Un secouriste et des manifestants antirégime portent Hassan al-Wadhaf, un cameraman de la télévision saoudienne al-Ekhbariya qui s’est fait tirer dessus par un sniper alors qu’il filmait les clashs entre pro et anti-Saleh à Sanaa. Khaled Abdullah/Reuters
Des témoins ont rapporté des combats à l’arme lourde entre les forces gouvernementales et les soldats du général Ali Mohsen, qui a fait défection il y a plusieurs mois. « Nous reviendrons plus tard pour manifester. J’ai peur, mais ça vaut le coup de mourir », a crié un manifestant, fuyant un campement d’opposants pris pour cible par les tireurs d’élite du gouvernement. L’intervention de l’armée, la plus sanglante depuis le début du mouvement de contestation en mars, a fait en outre au moins 113 blessés dans les rangs des manifestants, ont précisé des médecins de plusieurs hôpitaux de la capitale.
« Aidez-moi, mon Dieu, regardez ce massacre, s’est écrié le père d’un jeune enfant tué d’une balle dans la tête. On était en voiture dans la rue Hayel. Je suis descendu acheter quelque chose à manger et j’ai laissé mes deux enfants dans la voiture et j’ai entendu le plus grand crier. Le petit a été tué d’une balle dans la tête. »
Des blessés ont été transportés sur des motos jusqu’à un hôpital de fortune installé sur ce que les protestataires appellent « la place du Changement », où plusieurs milliers de manifestants campent depuis près de huit mois pour réclamer le départ de Saleh, au pouvoir depuis trente-trois ans.
Les violences ont éclaté alors que les manifestants, qui ont étendu leur campement dans la nuit, tentaient d’atteindre des zones contrôlées par les forces de sécurité. À Genève, le ministre yéménite des Affaires étrangères, Aboubakr Abdullah al-Kirbi, a promis que le bain de sang ferait l’objet d’une enquête et que les responsables seraient traduits en justice.
Cette escalade de la violence risque de compliquer davantage les négociations pour la transition politique, alors que le médiateur de l’ONU, Djamal ben Omar, et le secrétaire général du Conseil de coopération du Golfe (CCG), Abdoullatif al-Zaïani, sont arrivés à Sanaa pour trouver un nouvel accord de transition du pouvoir. Une source au sein de l’opposition yéménite a évoqué une rencontre entre ces diplomates et des responsables gouvernementaux. « Il est possible de faire signer le plan du Golfe cette semaine », a indiqué M. Zaïani. Rappelons que le président Saleh a déjà refusé à trois reprises, à la dernière minute, de signer l’accord de transition du pouvoir préparé par les pays du Golfe.
Les États-Unis ont de leur côté espéré un règlement dans une semaine, appelant « toutes les parties à faire preuve de retenue et à s’abstenir d’actions qui provoquent d’autres violences ».

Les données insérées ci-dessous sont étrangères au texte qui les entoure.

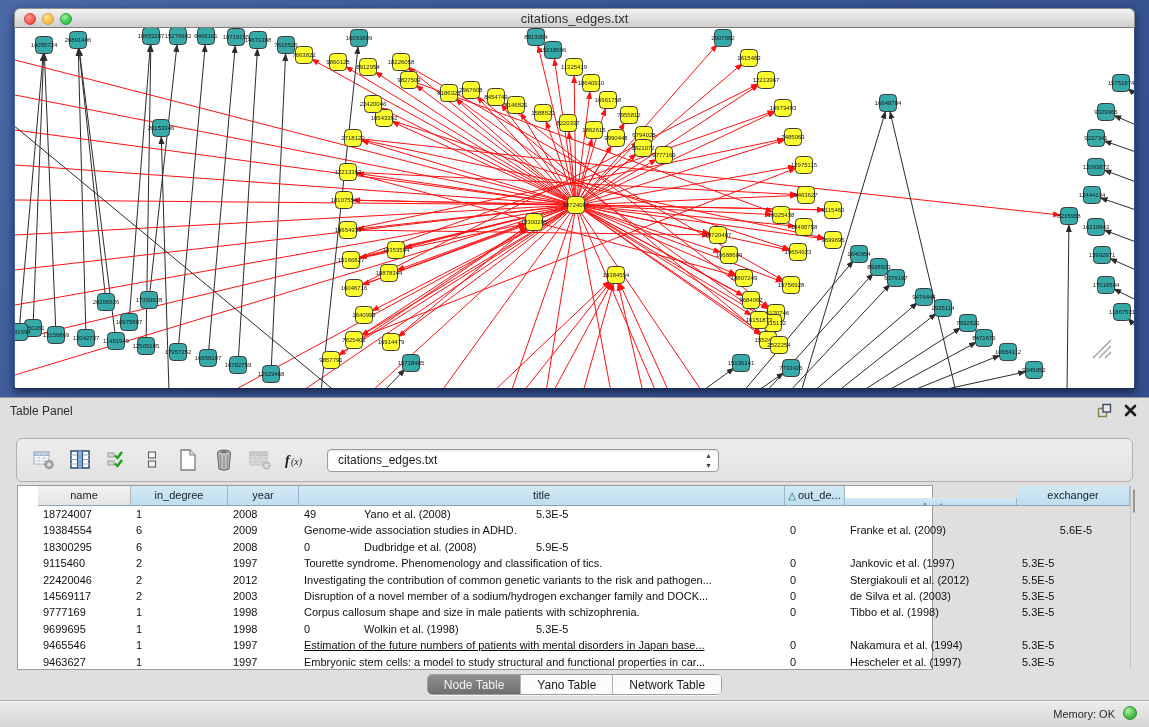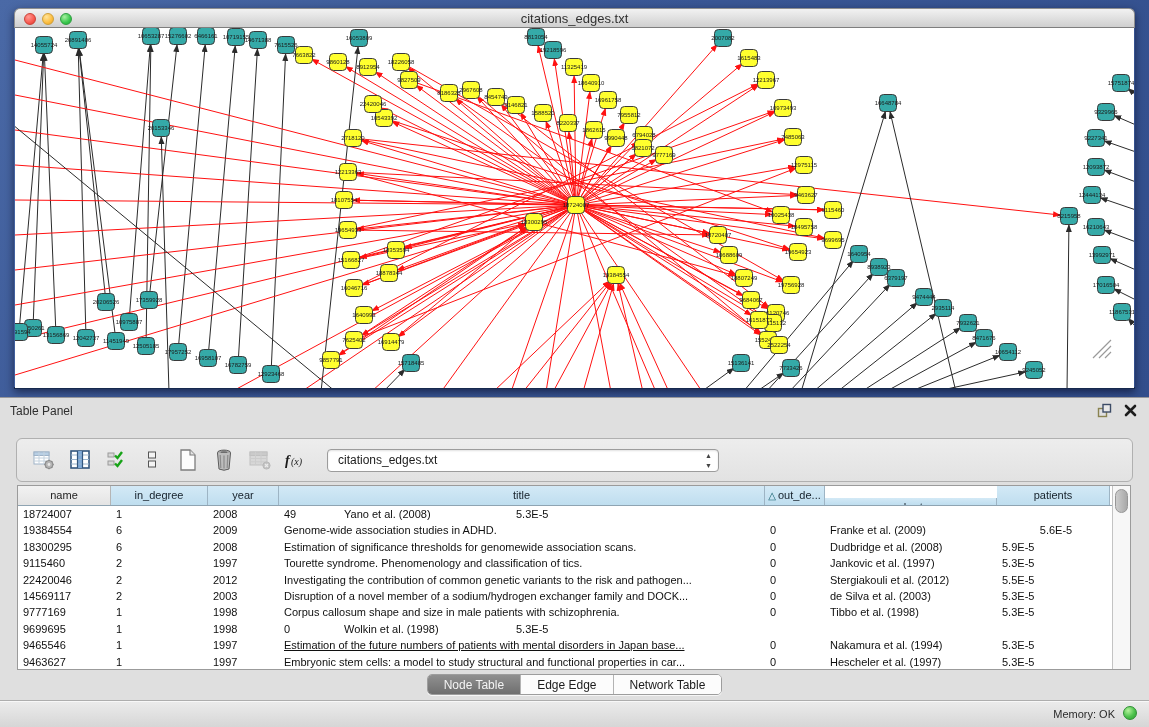"name" #table-box { padding-left: none -> 20px; width: 1114px -> 916px }
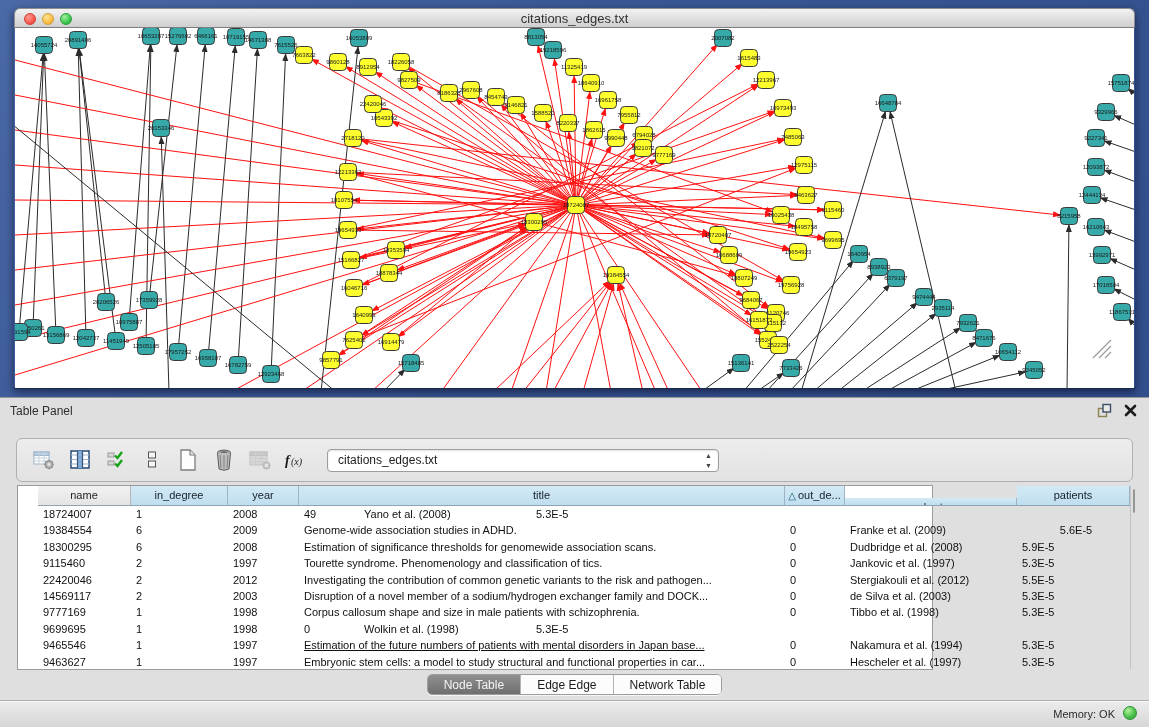"patients" div.hcell { text: patients -> exchanger }
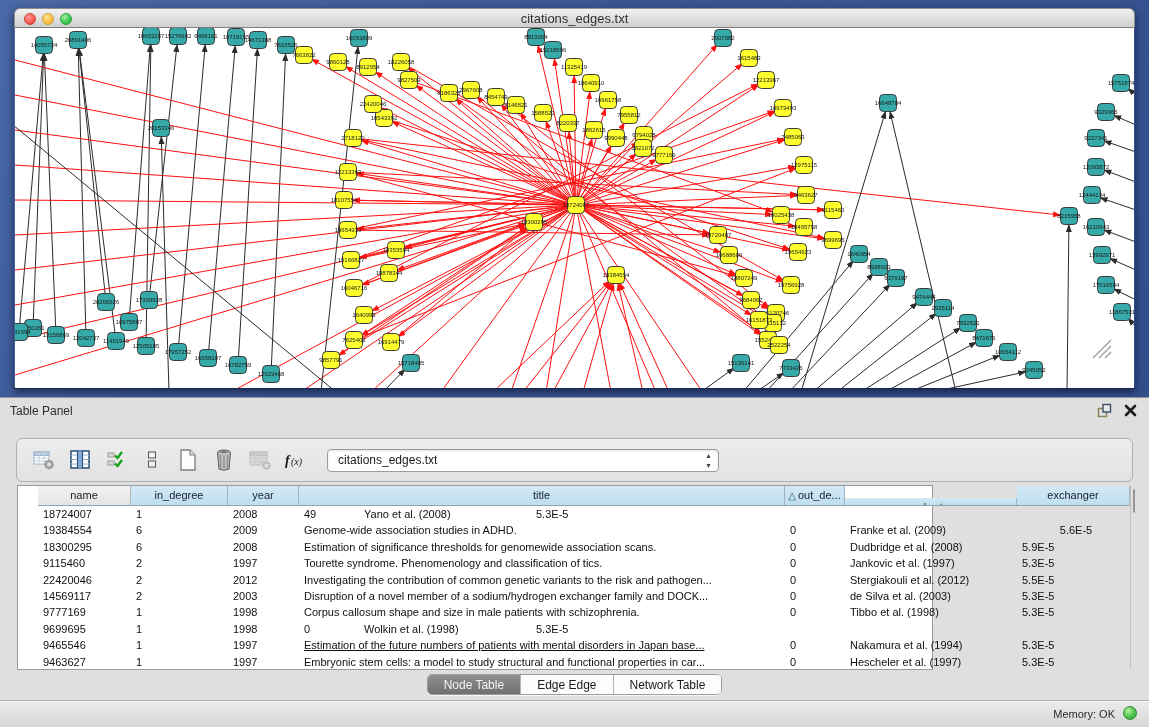"Estimation of significance thresholds" div.gcell { html: <div>Estimation of significance thresholds for genomewide association scans.</div> -> none }
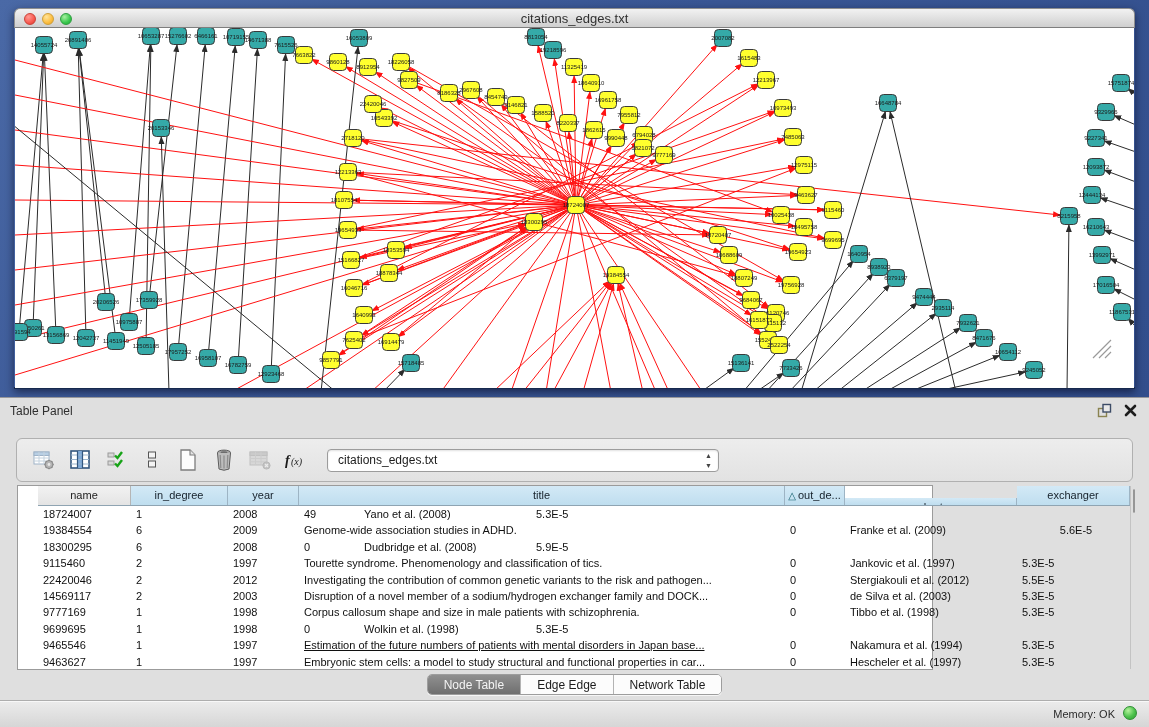"Edge Edge" button.seg-btn { text: Edge Edge -> Yano Table }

Le roi Abdallah d’Arabie saoudite a par ailleurs reçu hier M. Saleh pour un entretien sur la crise, selon l’agence officielle SPA. Au cours de la rencontre, la première depuis l’hospitalisation de M. Saleh le 4 juin à Riyad, le roi Abdallah a souhaité que les Yéménites parviennent à « surmonter la crise » dans leur pays. Le souverain a également rappelé que le royaume saoudien « soutient un Yémen unifié, sûr et stable », selon SPA.
Enfin, dans un rapport publié hier, Oxfam souligne que les violences politiques depuis le début de l’année ont paralysé l’économie, provoqué une hausse vertigineuse du prix du carburant, une « rapide inflation » et réduit la capacité d’intervention des humanitaires. « La faim s’est généralisée et le Yémen est aujourd’hui en proie à une sous-alimentation chronique », assure l’organisation non gouvernementale, qui évalue à un tiers des 22 millions de Yéménites les victimes du naufrage économique du pays.